Se Vico Rotto San Carlo è la culla del mito, via Chiatamone è la sua magica esaltazione, nell’aver saputo fondere in una narrazione unica la storia gloriosa del “Mattino “dai tempi di Edoardo Scarfoglio e di Matilde Serao. Per chi ha avuto il privilegio di lavorarci è stata questa la percezione primaria, trasmessa da una formidabile generazione di giornalisti, eredi degl’inestinguibili valori originari: Franz Guardascione, Riccardo Cassero, Orazio Mazzoni, Arturo Fratta, Gerardo Guerra, Mario Stefanile, Franco Grassi, Max Vairo, Giacomino Lombardi, Ernesto Tempesta, Romolo Acampora, Peppino Pacileo, Mario Caruso, Lello Greco, con apporti di ricordi e memorie di grati sentimenti virgiliani. E un inestinguibile profondo, senso di gratitudine e di ammirazione per il ricordo sempre vivo di un giovanissimo e coraggioso giornalista, Giancarlo Siani, che pagò con la vita la sua implacabile lotta all’Antistato, sentita come un dovere morale e civile.     

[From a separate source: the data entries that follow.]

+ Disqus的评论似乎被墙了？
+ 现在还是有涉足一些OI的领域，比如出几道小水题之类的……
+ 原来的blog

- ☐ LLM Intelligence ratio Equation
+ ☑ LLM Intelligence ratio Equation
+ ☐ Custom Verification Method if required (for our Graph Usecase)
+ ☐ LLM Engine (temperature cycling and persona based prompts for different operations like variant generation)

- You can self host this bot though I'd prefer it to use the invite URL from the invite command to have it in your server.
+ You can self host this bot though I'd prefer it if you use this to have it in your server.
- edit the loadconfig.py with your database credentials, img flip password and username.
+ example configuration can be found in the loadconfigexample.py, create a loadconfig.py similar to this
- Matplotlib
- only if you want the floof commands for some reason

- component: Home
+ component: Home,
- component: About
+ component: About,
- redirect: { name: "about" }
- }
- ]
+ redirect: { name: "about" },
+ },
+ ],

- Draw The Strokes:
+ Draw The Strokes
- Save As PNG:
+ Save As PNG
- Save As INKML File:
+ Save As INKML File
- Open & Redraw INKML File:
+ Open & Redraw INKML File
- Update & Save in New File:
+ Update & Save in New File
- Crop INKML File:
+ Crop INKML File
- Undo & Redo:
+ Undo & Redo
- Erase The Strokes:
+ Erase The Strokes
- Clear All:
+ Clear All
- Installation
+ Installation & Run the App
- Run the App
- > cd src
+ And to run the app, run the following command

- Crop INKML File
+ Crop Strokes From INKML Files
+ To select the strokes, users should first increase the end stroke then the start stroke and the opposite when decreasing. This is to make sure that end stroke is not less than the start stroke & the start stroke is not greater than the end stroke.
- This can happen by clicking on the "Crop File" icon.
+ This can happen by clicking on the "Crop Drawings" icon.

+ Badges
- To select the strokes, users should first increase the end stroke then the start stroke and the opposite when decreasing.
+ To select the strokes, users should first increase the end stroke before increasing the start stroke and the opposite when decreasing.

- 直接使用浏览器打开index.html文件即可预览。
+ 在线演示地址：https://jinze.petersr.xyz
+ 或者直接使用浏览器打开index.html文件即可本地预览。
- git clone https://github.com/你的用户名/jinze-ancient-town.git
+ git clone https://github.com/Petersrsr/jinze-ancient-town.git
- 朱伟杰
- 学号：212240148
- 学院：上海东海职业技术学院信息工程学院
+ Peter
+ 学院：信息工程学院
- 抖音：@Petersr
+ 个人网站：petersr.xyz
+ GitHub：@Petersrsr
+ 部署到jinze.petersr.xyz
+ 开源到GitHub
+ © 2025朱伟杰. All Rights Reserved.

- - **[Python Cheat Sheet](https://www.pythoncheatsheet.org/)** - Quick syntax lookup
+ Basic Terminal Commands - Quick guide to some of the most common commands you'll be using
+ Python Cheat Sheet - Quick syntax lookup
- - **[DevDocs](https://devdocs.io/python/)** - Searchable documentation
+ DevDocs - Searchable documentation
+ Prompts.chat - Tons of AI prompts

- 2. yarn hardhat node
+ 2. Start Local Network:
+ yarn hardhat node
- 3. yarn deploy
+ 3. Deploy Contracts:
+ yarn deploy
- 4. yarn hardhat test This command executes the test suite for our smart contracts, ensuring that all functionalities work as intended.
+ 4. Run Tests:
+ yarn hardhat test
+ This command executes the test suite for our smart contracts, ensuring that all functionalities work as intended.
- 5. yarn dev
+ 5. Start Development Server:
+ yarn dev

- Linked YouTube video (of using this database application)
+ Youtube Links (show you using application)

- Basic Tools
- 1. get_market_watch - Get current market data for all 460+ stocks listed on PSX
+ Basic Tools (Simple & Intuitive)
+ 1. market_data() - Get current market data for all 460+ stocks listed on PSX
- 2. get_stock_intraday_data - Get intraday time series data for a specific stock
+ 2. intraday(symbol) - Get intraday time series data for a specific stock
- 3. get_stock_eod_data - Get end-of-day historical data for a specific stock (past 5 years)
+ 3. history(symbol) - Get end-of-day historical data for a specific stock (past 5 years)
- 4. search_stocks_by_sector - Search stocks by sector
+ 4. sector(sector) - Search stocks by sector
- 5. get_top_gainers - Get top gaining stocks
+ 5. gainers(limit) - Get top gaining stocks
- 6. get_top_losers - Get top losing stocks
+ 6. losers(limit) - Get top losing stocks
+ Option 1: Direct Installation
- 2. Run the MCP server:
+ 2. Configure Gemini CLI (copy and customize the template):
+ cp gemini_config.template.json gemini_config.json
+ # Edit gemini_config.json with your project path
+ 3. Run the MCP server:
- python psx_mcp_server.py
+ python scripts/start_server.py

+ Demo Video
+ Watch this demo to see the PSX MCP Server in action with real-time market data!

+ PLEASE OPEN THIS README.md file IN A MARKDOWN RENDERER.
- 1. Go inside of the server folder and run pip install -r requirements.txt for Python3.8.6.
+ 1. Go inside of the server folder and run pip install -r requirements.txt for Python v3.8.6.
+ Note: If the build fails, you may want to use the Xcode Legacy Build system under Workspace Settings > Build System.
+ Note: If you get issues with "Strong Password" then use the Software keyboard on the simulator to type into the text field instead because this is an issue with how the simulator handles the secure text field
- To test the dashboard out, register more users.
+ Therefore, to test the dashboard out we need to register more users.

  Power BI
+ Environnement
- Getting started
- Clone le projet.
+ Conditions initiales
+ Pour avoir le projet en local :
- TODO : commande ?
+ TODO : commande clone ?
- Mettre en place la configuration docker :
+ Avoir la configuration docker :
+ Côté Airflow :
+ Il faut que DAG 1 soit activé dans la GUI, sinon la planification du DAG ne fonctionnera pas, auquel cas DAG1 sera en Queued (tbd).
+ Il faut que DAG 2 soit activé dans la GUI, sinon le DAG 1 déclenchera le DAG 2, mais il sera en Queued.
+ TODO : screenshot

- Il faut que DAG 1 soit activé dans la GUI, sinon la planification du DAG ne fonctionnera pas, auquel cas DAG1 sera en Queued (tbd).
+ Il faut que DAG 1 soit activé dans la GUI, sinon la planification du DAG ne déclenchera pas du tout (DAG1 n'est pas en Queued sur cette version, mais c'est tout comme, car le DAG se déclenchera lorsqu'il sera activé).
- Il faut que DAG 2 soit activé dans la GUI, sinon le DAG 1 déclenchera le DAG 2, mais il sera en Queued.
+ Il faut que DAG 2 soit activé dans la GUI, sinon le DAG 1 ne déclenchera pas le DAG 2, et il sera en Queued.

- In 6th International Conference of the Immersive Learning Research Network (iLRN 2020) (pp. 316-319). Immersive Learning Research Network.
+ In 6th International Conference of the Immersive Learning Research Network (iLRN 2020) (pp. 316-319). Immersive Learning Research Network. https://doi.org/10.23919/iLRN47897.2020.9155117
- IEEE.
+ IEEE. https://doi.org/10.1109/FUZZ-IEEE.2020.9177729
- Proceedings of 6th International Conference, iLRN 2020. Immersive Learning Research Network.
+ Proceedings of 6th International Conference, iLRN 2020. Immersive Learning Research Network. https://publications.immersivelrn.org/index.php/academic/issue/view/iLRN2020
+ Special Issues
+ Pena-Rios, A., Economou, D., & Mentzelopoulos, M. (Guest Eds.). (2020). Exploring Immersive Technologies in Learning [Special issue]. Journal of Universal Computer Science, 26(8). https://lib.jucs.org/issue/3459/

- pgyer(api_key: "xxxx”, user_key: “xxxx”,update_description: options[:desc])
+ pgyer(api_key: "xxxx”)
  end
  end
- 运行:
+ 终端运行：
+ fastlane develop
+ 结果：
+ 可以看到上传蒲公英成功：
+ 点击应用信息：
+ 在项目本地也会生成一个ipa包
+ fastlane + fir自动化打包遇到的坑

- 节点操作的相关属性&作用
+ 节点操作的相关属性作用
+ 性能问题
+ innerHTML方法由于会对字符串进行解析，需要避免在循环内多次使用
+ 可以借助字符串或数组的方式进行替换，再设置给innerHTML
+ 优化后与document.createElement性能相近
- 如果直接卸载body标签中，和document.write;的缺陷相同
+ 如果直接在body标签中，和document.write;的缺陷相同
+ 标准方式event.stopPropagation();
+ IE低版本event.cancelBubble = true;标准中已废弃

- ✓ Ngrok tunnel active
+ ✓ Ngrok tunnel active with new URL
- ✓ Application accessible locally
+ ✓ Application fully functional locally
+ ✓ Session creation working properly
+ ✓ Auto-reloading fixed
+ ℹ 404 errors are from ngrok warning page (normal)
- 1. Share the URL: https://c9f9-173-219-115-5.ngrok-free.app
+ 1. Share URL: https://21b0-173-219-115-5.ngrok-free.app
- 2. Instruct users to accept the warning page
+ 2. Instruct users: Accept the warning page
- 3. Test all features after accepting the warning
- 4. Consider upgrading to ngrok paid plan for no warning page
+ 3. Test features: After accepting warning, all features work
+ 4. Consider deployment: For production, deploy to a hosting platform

Il Mattino e via Chiatamone avrebbero dovuto essere inseparabili, come lo sono e lo saranno il “Corriere della Sera” e via Solferino a Milano, “Il Messaggero” e via del Tritone a Roma, mai essere divisi neanche di fronte a un’offerta da favola.  Ci sono luoghi in cui la storia s’appiglia, s’intreccia, s’avviluppa, diventa un tutt’uno. Cancellare la storia, farla sbiadire, è la più grande offesa alla civiltà dell’ex capitale, ma anche a una umanità di proverbiale dedizione al lavoro, che qui ha trascorso più tempo che in famiglia.  File di nomi e di firme prestigiose, apparse su milioni di pagine per sostenere battaglie civili, sociali, diritti fondamentali, generazioni di geniali maestranze. Che ne sarà di un bene culturale fortemente amato dal popolo, da chi vi ha lavorato, una “cittadella delle vocazioni”, che ogni notte ci riservava emozioni rinnovate, appena il rumore sordo della rotativa ma intenso, preannunciava il dono simultaneo delle prime copie? Finirà, nel modo peggiore: dov’è passata tanta gloriosa storia ci saranno un garage e un grande Supermercato. Atterriscono il silenzio e l’ignavia delle istituzioni, che non hanno aperto bocca su questo sfratto: loro che la tengono sempre aperta per enfasi e ingordigia.              
I giornali sono “un granaio” di aneddoti, un inesauribile vivaio di umanità: artisti, gente dello spettacolo, dello sport, insomma di personaggi più vari ed eclettici, che si ingegnano a rendere la vita meno complicata. È un circo che sta sempre fermo e prepara ogni giorno uno spettacolo sempre nuovo e imprevedibile.  Una sera nella stanza di Giacomino Lombardi, redattore capo centrale, che si era dovuto momentaneamente allontanare, mi trovai a dover dirimere con Gianni Festa un incipit di “duello incendiario”, tra due grandi scrittori Mimì Rea e Luigi Compagnone. Che erano soliti sfogare le loro gelosie, appigliandosi ai giudizi più pretestuosi su Napoli. All’improvviso il primo disse all’altro: “Ritieniti schiaffeggiato”, e questi di rimando: “Anche tu, cristianamente, sulla guancia destra e sinistra”. Ma schiaffi in concreto non ne volarono mai: i due scrittori sapevano volersi bene così.  Compagnone che gli sopravvisse, non perse mai occasione per ricordarlo, dicendo a chi sparava qualche grossolana bugia: “Ahi Ahi, questa, Mimì, non te l’avrebbe fatta passare liscia”. Mimì era come Bolano della satira di Orazio, una testa calda e balzana. Oggi fosse vivo, rubando versi ai feroci canti popolari del ’99, di fronte a questo iniquo sfratto, direbbe: “Mobilità, mobilità, mobilità / fatte cchiù ccà, fatte cchiù là, / cauce ‘nculo a la libertà”.